Systems science is concerned with understanding systems, from life at simple level to other complex ever-evolving interactions across incredible spectra. This diverse spectrum ranges from mathematics to medicine, engineering, technology and science, spanning across formal, natural, social, applied and computational sciences with the aim of developing transformative interdisciplinary foundations and amalgamating thereof. It encompasses applications spanning across a variety of areas such as control theory, control systems, complex systems, computational systems, neural networks, social systems theory, systems biology, system dynamics, physical laws, intelligence systems, robotic systems, service systems, computer science, AI-driven systems, systems engineering, systems psychology in complex systems, nonlinear systems, stochastic processes, dynamical systems, chaotic systems, cybernetics, engineering theories, linguistics or systems theory, amongst the other ones. Furthermore, rigorous mathematical procedures and applications, as the driving force behind discovery and innovation, involve an extensive array of disciplines to highlight the multidisciplinary applications and universal character of mathematical science and modeling. The key aspects commonly highlighted in systems science signify and entail a holistic view, the importance of interaction between a system and its embedded environment and complex or subtle trajectories of dynamic behavior. With a focus on the advances in theory and applications of mathematics, science, engineering and medicine, it becomes a pivotal endeavor to sustain sets of system-of-systems interdisciplinary theory.
Given the breadth of the realms within those the topics addressed in a distinctive and / or merging pattern, the relationship between systems science and complex systems reveals the endeavors in conceptual analysis, detection of gaps, accuracy of expression, spotting conceptual links. While conceptual explanations are sought in alternative ways, philosophy including that of complex systems conveys that it can provide methods for the generation of new ideas, novel perspectives and critical thinking [Rovelli, C. (2018)], [Laplane, L. et al. (2019)]. Complex systems are those where large networks of components interact leading to complex collective behaviors, intricate processing of information as well as adaptation processes through evolution or learning. Complexity entails an entwining process of various fields with their constituents also being irreducibly entwined. Systems with the organized behavior arising without internal or external controllers are named as self-organizing systems. To make things more complicated, simple rules may yield complex behavior ways which are hard to predict. Within such configuration, such systems’ macroscopic behaviors are called emergent behaviors. A systems-oriented generalization should take into account the feedback loops’ presence, which are the micro components reacting to macro properties. Other elements to be considered are interaction among components belonging to different classes and subsystems’ layered interaction operating at various spatio-temporal scales which are known as the hierarchical organization.
Order, created out of disorder (entropy), flips over the usual turb of events where order decays and disorder surpass.
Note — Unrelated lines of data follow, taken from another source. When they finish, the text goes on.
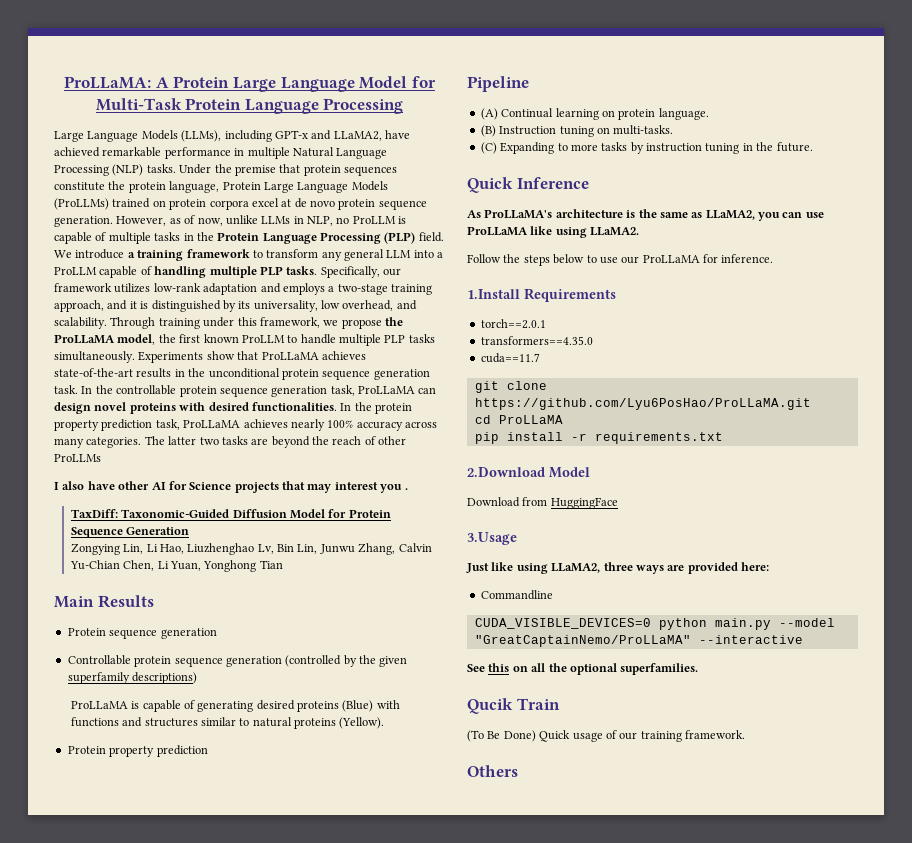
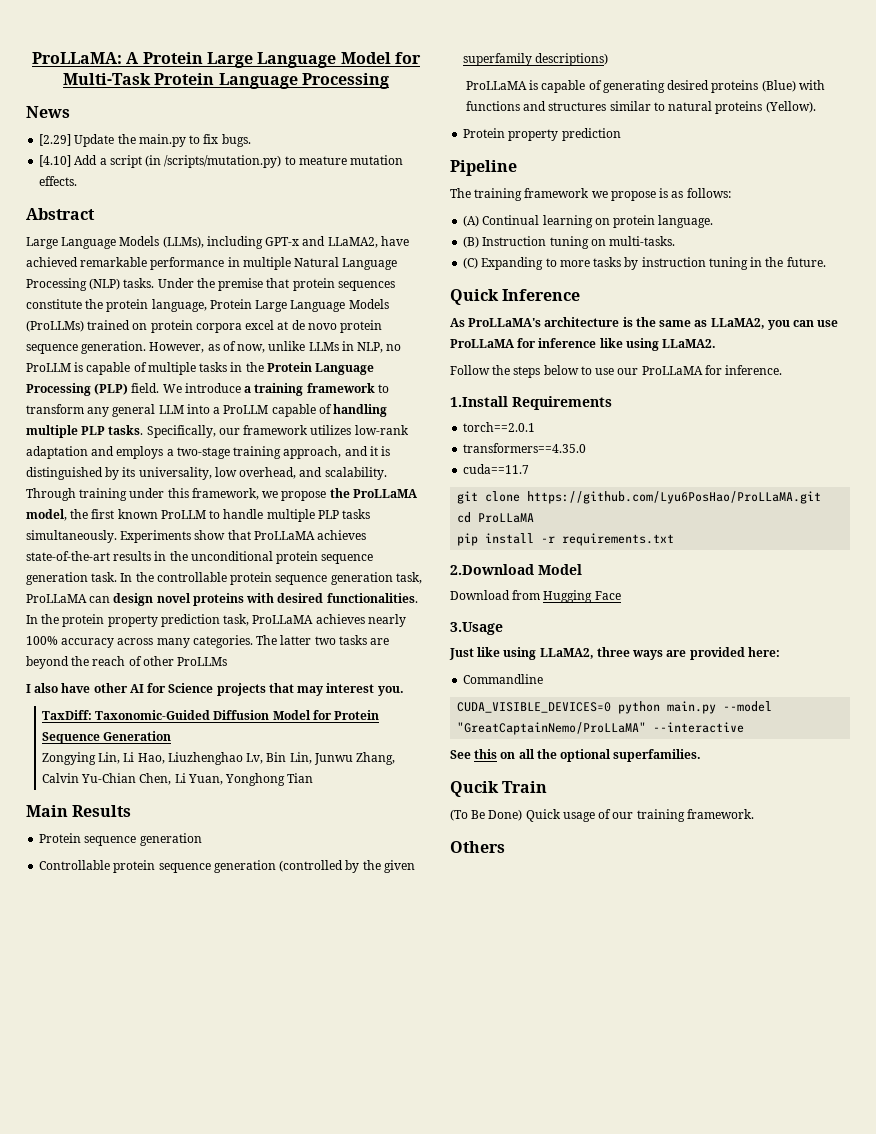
+ News
+ [2.29] Update the main.py to fix bugs.
+ [4.10] Add a script (in /scripts/mutation.py) to meature mutation effects.
+ Abstract
- I also have other AI for Science projects that may interest you .
+ I also have other AI for Science projects that may interest you.
+ The training framework we propose is as follows:
- As ProLLaMA's architecture is the same as LLaMA2, you can use ProLLaMA like using LLaMA2.
+ As ProLLaMA's architecture is the same as LLaMA2, you can use ProLLaMA for inference like using LLaMA2.
- Download from HuggingFace
+ Download from Hugging Face

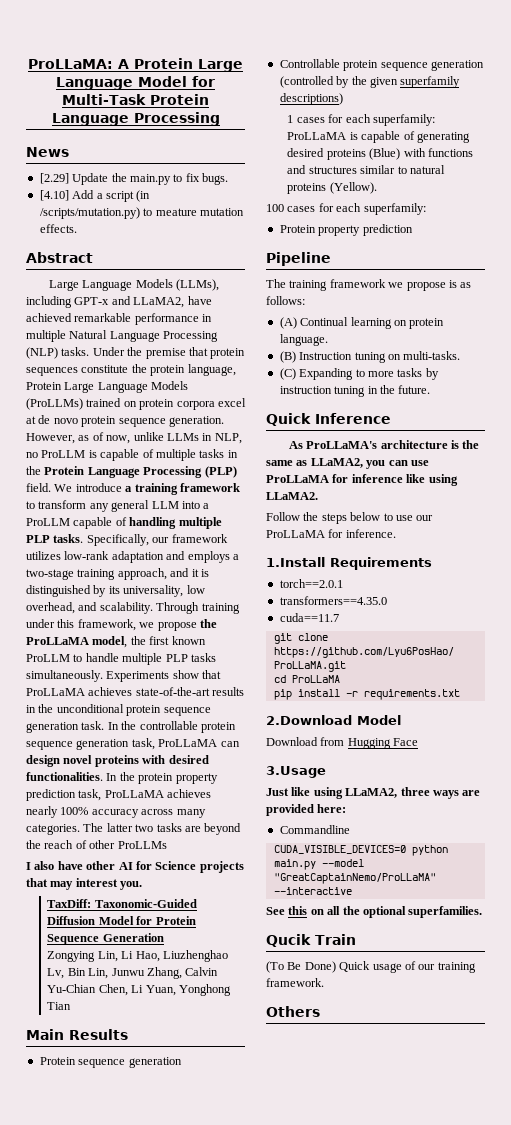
- ProLLaMA is capable of generating desired proteins (Blue) with functions and structures similar to natural proteins (Yellow).
+ 1 cases for each superfamily: ProLLaMA is capable of generating desired proteins (Blue) with functions and structures similar to natural proteins (Yellow).
+ 100 cases for each superfamily:

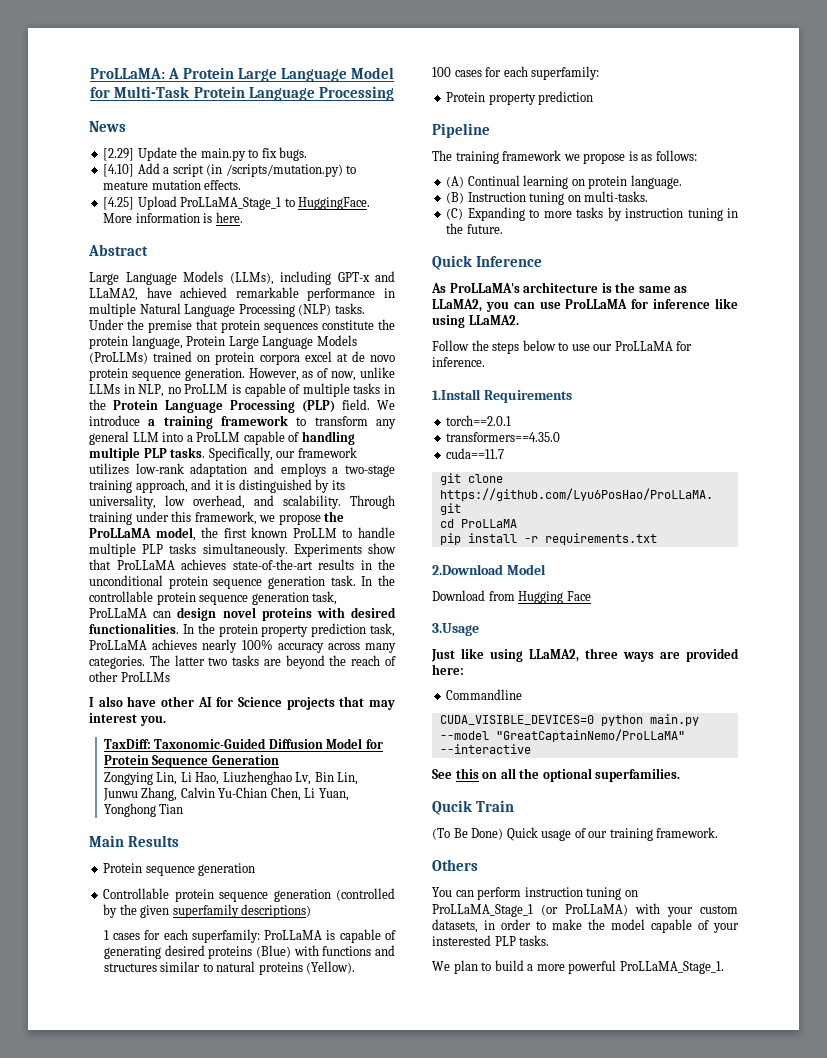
+ [4.25] Upload ProLLaMA_Stage_1 to HuggingFace. More information is here.
+ You can perform instruction tuning on ProLLaMA_Stage_1 (or ProLLaMA) with your custom datasets, in order to make the model capable of your insterested PLP tasks.
+ We plan to build a more powerful ProLLaMA_Stage_1.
Prediction of complex systems is compelling since slight changes may result in huge differences in outcomes. Long-term prediction due to sensitive dependence on initial conditions which require the future values based on the of observation of previous values and current values. With these aspects, “order in chaos” is a concept which emerges in universal properties overlapping with large sets of chaotic systems. Chaos theory, in this regard, is concerned with the behavior of non- linear dynamical systems under which circumstances that exhibit a phenomenon referred to as chaos is marked by sensitivity to initial conditions. Ergodicity, initial value sensitivity and unpredictability are among the key features of chaos theory [Karaca, Y. (2022)]. Life is said to exist at the edge of chaos, herewith a network becoming sufficiently complex signifies that it has a large number of nodes that control the other ones leading to the emerging of complex and self-organized behaviors. Life is innately inclined to get more complex regardless of any tendency of natural selection. For further details, please refer to...
Complex problems are characterized by nonlinearity, dynamic aspects, ambiguity, causality, chaos, nonlinearity, autopoiesis and transiency. Within this scope, each system entails its optimal solutions peculiar to its own distinctive parameters. The dissipative structure surrounding complexity transforms into work under progress to profoundly understand the world and the universe, transversing information into knowledge to create, maintain and expand the organized complexity of the systems. Complex systems and order, manifest multiple dynamical interactive components grounded on multiscale spatial and temporal fields, collaborating for the formation of an operational whole. Thus, universal order and complex universe require solutions and models to address the complexity challenge by self-organization, emergency, harmonization, adaptability and optimization. Alternative mathematical foundations and corresponding algorithmic models along with applicable and actionable solution-oriented schemes come to the foreground to address the related challenges of complexity and nonlinearity. Complex systems, wholes being more than the sum of their parts, are collections of dynamic components which upon interaction can produce novel system-level properties not directly explained based on components in isolation. Thus, systems science and complexity entail ever-evolving reliability, autonomy and performance. Highly analytic and numeric-based methods may simplify the problem to ensure analytical tractability. Yet, many natural systems and manufactured systems would not be analyzed without the multiple interacting frameworks.
Systems science and complex systems spectrum ranges from mathematics to medicine, engineering, technology and sciences. Thus, it can be aimed at tackling the systems distinctively as complex systems, dynamic systems, and many others by taking into consideration the parameters and needs of each system with a solution-oriented, tailored, precise and sophisticated approach. All these considerations and needs require the fostering the development of transformative interdisciplinary foundations and merging thereof. The applications can be observed in a variety of areas, while the profound analyses into systems sciences will enable understanding and realizing of the multiple layers of intelligence, as a thought-provoking vital subject matter owing to the requirement of systems science and complex systems considerations for perusing research and practice at different levels with different goals.
The overarching framework of systems science and complex systems may include scopes ranging across various disciplines some of which are biomedical engineering, bioinformatics, computational modeling as well as other related clinical and / or medical research applications. In view of the initial domains that include computational modeling as well as other related clinical/medical research applications, different but interrelated disciplines are to be considered so that the essential phenomena underlying the entire behaviors of systems science and complex systems at the base. Thus, elements like experimental evaluation and the way the proposed methodology are observed to be applicable to the distinctive discipline orientations.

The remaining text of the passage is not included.